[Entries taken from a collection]
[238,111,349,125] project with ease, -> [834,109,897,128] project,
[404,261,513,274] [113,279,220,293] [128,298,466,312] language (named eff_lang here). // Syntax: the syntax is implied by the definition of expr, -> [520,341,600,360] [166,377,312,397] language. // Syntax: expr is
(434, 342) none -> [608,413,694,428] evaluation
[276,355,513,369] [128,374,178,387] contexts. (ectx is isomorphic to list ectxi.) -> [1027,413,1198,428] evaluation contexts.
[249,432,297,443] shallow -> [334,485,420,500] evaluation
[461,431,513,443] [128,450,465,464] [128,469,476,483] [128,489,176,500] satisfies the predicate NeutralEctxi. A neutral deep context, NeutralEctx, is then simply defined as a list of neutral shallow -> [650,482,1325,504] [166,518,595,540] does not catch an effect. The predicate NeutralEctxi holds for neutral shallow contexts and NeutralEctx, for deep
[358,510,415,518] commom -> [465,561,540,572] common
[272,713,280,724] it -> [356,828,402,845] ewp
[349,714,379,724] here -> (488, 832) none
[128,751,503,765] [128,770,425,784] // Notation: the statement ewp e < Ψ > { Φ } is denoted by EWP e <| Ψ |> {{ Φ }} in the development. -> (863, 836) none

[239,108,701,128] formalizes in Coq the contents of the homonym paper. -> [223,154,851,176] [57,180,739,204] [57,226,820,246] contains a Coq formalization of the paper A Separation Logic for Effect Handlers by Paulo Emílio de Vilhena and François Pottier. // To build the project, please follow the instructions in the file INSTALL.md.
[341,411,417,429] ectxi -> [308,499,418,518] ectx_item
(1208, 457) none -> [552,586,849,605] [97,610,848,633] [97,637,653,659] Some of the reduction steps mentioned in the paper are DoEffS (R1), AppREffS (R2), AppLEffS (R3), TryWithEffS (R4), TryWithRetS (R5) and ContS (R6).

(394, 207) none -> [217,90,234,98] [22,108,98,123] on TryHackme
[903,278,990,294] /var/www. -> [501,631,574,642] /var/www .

PROBLEM TO SOLVE » Search the data for "none". Copy every matching line.

EXERCISE RESPONSE »
(434, 342) none -> [608,413,694,428] evaluation
[349,714,379,724] here -> (488, 832) none
[128,751,503,765] [128,770,425,784] // Notation: the statement ewp e < Ψ > { Φ } is denoted by EWP e <| Ψ |> {{ Φ }} in the development. -> (863, 836) none
(1208, 457) none -> [552,586,849,605] [97,610,848,633] [97,637,653,659] Some of the reduction steps mentioned in the paper are DoEffS (R1), AppREffS (R2), AppLEffS (R3), TryWithEffS (R4), TryWithRetS (R5) and ContS (R6).
(394, 207) none -> [217,90,234,98] [22,108,98,123] on TryHackme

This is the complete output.